[What is being asked]: Copy every record exactly, and keep the pictures out.

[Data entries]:
Segment Open

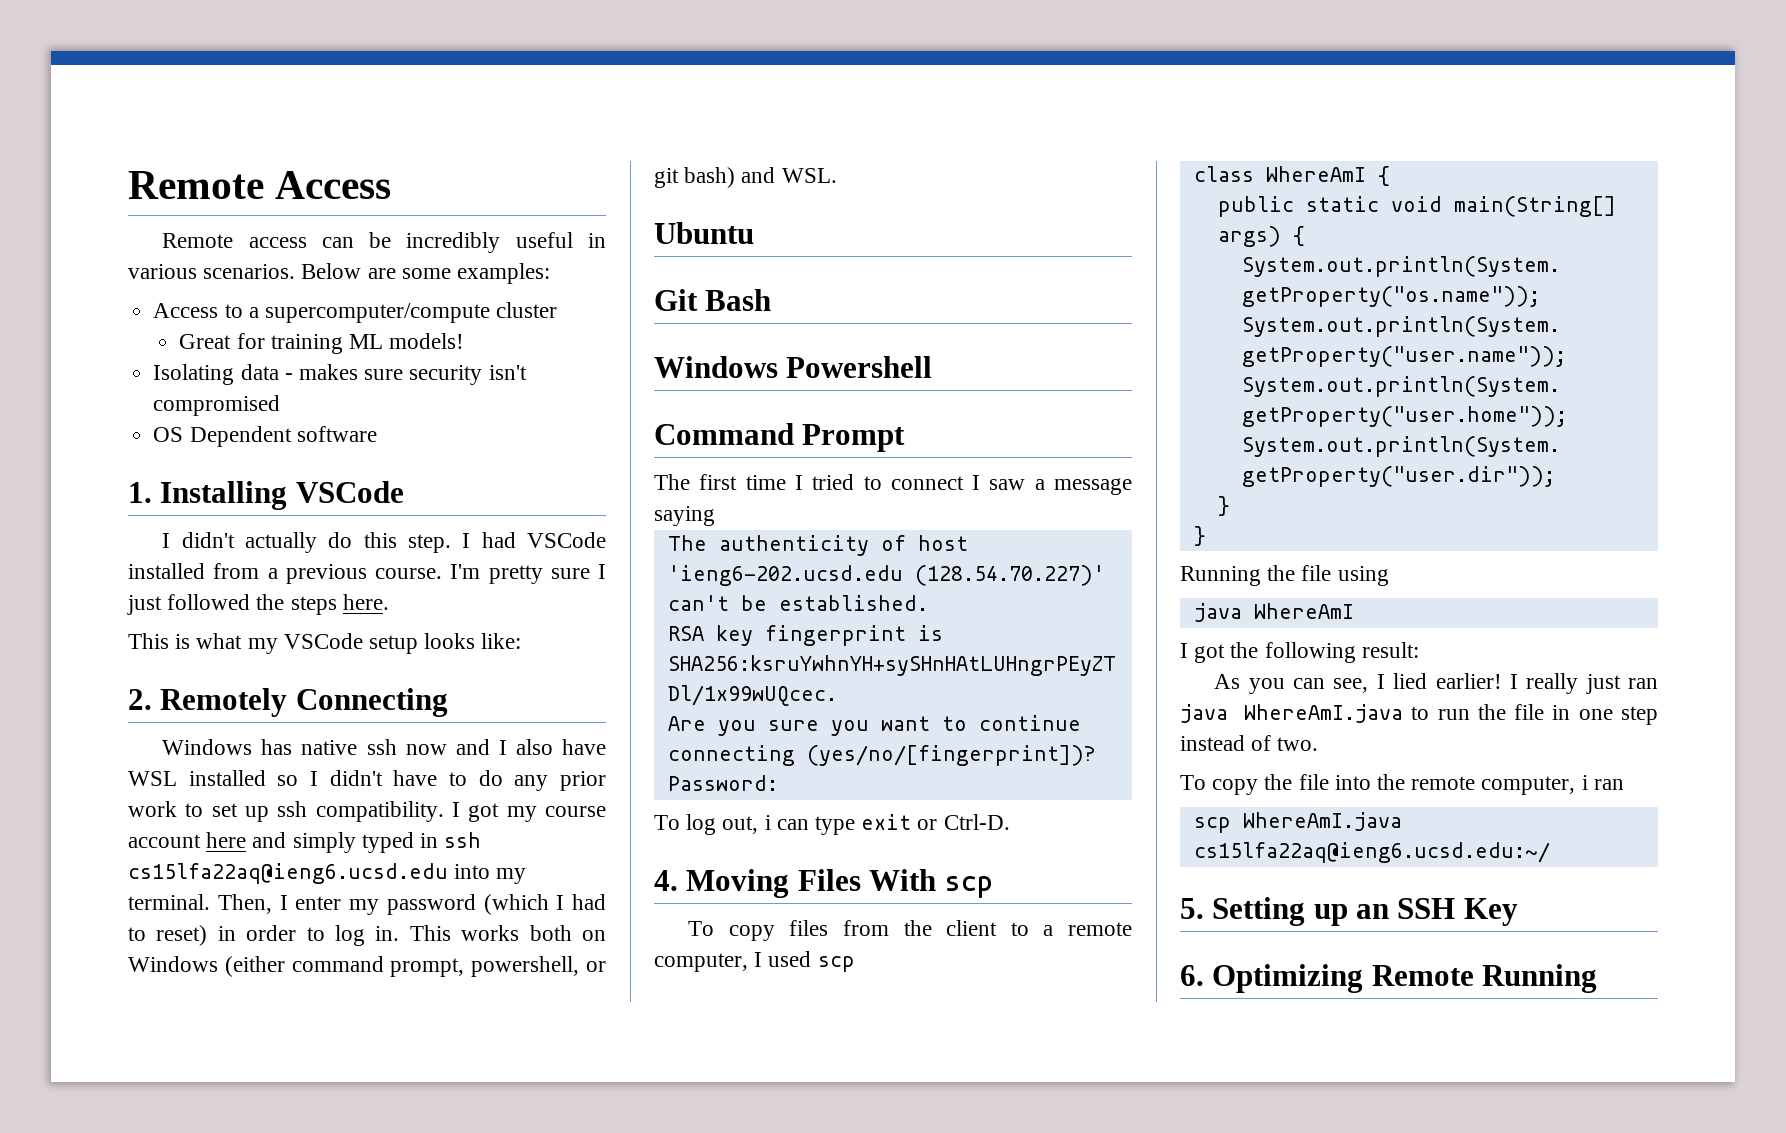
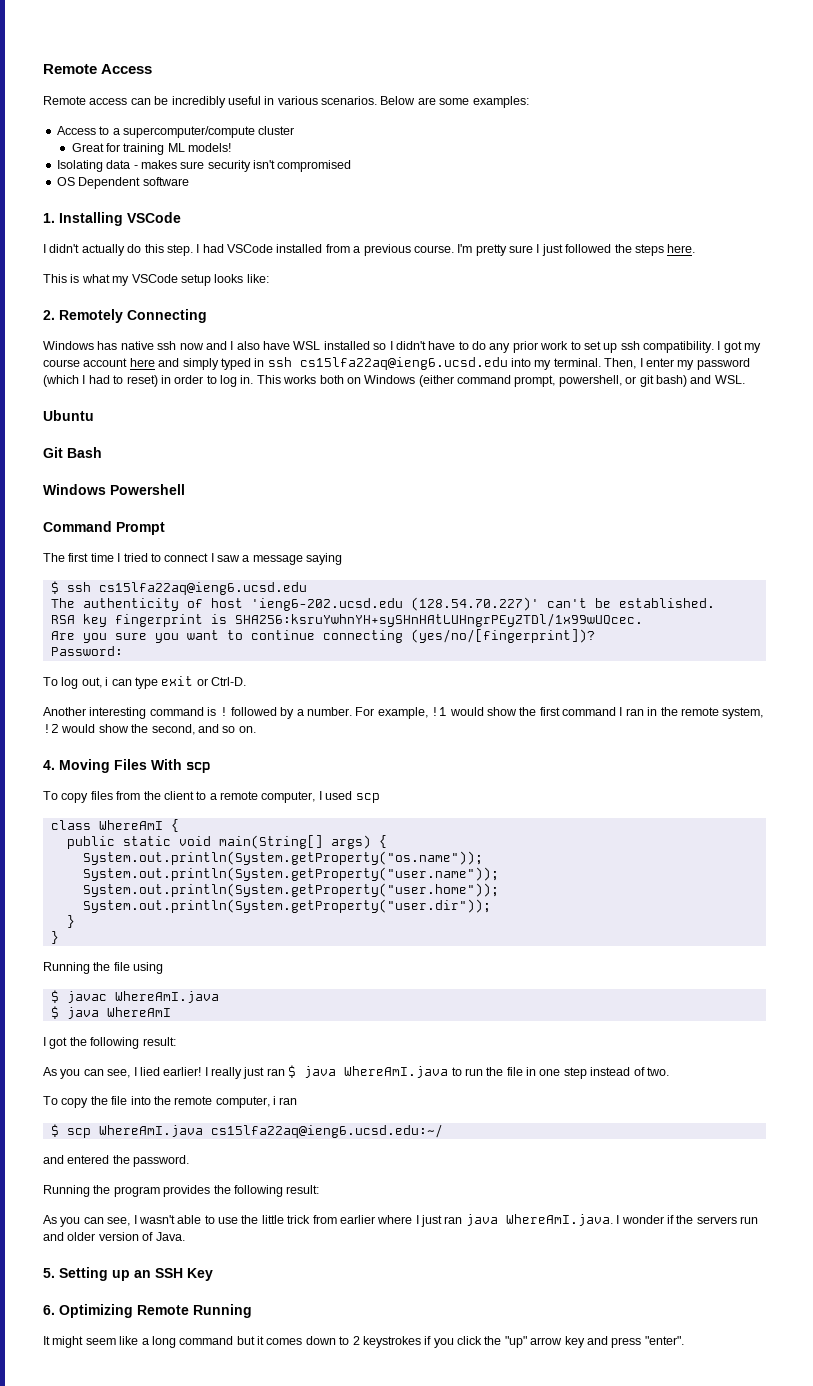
(715, 516) none -> [50,581,307,595] // $ ssh cs15lfa22aq@ieng6.ucsd.edu
(1010, 822) none -> [43,707,764,719] [43,724,256,735] // Another interesting command is ! followed by a number. For example, !1 would show the first command I ran in the remote system, !2 would show the second, and so on.
(1389, 576) none -> [50,990,219,1003] [50,1006,59,1019] $ javac WhereAmI.java // $
(1658, 683) none -> [288,1065,297,1078] $
(1624, 784) none -> [50,1124,59,1137] $
(1550, 852) none -> [43,1155,190,1167] [43,1185,320,1197] [43,1214,758,1227] [43,1232,185,1241] // and entered the password. // Running the program provides the following result: // As you can see, I wasn't able to use the little trick from earlier where I just ran java WhereAmI.java. I wonder if the servers run and older version of Java.
(1598, 978) none -> [43,1336,684,1348] // It might seem like a long command but it comes down to 2 keystrokes if you click the "up" arrow key and press "enter".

Segment Closed

[Reply]:
(715, 516) none -> [50,581,307,595] // $ ssh cs15lfa22aq@ieng6.ucsd.edu
(1010, 822) none -> [43,707,764,719] [43,724,256,735] // Another interesting command is ! followed by a number. For example, !1 would show the first command I ran in the remote system, !2 would show the second, and so on.
(1389, 576) none -> [50,990,219,1003] [50,1006,59,1019] $ javac WhereAmI.java // $
(1658, 683) none -> [288,1065,297,1078] $
(1624, 784) none -> [50,1124,59,1137] $
(1550, 852) none -> [43,1155,190,1167] [43,1185,320,1197] [43,1214,758,1227] [43,1232,185,1241] // and entered the password. // Running the program provides the following result: // As you can see, I wasn't able to use the little trick from earlier where I just ran java WhereAmI.java. I wonder if the servers run and older version of Java.
(1598, 978) none -> [43,1336,684,1348] // It might seem like a long command but it comes down to 2 keystrokes if you click the "up" arrow key and press "enter".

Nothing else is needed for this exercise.